MLLib and Regression Problems

Data Set:

For these problems, you will be working with CalCOFI Oceanographic data (https://www.kaggle.com/sohier/calcofi). This has 60 years of data from bottles that have been thrown into the Pacific Ocean. I have a copy of this data set in /data/BigData/Oceans/. There are two files. The bottle.csv file has data from individual bottles that have been used for sampling. The cast.csv file has information on the casts of the bottles. Multiple bottles are generally thrown out at each cast. The Cst_Cnt column can be used to join the two sets.
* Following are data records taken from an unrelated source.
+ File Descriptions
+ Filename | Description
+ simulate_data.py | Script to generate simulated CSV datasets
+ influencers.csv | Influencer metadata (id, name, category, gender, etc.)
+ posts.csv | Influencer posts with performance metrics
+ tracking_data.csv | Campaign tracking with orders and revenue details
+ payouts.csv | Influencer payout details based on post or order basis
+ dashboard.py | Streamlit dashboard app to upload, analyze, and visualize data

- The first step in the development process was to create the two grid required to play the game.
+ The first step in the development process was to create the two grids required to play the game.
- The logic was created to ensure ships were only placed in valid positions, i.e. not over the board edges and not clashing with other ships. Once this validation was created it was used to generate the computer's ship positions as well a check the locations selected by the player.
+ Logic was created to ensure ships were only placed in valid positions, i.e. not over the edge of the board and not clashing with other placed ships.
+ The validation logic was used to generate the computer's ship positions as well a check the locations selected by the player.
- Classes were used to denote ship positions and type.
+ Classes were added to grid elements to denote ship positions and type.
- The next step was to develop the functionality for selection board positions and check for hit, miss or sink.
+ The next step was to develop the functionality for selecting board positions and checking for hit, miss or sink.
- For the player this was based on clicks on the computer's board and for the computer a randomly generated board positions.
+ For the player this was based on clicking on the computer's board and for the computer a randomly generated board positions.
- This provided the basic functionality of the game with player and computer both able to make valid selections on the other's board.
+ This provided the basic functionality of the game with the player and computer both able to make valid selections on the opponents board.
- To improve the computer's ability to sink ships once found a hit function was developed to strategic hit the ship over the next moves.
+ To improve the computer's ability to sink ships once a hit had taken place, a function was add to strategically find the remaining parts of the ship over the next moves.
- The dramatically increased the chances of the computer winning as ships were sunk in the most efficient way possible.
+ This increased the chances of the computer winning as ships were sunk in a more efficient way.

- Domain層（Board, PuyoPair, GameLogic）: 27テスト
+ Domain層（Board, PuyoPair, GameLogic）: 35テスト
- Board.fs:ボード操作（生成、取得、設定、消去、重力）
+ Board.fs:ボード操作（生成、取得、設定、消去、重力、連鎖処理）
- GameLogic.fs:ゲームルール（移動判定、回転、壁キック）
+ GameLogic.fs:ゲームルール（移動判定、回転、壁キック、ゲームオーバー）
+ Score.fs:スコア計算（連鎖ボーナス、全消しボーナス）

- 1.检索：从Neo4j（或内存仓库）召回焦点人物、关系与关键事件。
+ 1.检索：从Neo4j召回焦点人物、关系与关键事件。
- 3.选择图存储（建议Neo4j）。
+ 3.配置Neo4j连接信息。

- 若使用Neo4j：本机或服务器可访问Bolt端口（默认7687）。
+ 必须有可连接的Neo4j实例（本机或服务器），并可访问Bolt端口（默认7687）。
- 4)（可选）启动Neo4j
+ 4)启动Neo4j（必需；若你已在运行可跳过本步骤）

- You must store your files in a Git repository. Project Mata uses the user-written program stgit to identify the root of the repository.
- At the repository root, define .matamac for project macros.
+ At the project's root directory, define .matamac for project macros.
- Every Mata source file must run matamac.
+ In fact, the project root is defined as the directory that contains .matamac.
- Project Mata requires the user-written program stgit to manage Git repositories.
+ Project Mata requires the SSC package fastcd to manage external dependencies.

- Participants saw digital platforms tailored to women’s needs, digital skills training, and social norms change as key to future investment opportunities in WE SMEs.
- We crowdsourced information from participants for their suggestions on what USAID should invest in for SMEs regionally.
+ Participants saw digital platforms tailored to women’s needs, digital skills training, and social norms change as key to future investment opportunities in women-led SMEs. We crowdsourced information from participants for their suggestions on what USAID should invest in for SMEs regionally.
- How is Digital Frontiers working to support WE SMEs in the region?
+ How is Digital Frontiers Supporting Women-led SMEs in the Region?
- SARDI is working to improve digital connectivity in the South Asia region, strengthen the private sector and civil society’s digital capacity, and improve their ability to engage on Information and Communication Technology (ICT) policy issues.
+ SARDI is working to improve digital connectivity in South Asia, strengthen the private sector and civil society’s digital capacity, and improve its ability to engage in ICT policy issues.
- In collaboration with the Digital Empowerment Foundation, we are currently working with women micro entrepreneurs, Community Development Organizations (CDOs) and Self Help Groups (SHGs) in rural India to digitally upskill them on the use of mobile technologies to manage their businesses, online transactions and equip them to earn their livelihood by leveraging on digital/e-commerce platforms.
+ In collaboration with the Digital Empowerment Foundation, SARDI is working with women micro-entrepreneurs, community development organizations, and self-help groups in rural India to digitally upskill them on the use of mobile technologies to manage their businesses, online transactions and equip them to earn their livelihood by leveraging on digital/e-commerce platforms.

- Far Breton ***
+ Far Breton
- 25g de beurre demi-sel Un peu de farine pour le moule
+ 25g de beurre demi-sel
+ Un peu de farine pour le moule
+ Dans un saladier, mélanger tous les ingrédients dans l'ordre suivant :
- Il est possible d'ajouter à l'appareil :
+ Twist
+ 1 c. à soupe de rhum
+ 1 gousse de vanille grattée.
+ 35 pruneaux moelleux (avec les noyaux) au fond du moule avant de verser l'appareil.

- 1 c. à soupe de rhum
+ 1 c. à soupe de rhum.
All the code that you write to answer these questions should be put in a package called sparkml in the assignment repository. You should also make a file called sparkml-regression.md in the top level of your repository that includes a write-up with your answers to the questions and any requested plots.

Questions:

1. How many columns in bottle.csv have data for at least half the rows?

2. How many bottles were in each cast on average? (Don't make this harder than it needs to be.)

3. Plot the locations of the casts using Lat_Dec and Lon_Dec. Make the point size indicate depth and the point color indicate temperature.

4. Using linear regression, make a prediction of salinity based only on temperature for the bottles data. What is the average error in your predictions?

5. Now do a linear regression that also includes Depth and O2ml_L. What is the average error for this?

6. Using any regression algorithm you want in SparkML, make a prediction of O2ml_L from other columns other than O2Sat, O2Satq, and other columns that have O2 in the name. If you restrict yourself to a 3-D input, what is the best prediction you can make? What method and set of input columns produces it?

7. Make a plot that demonstrates what you found in #5.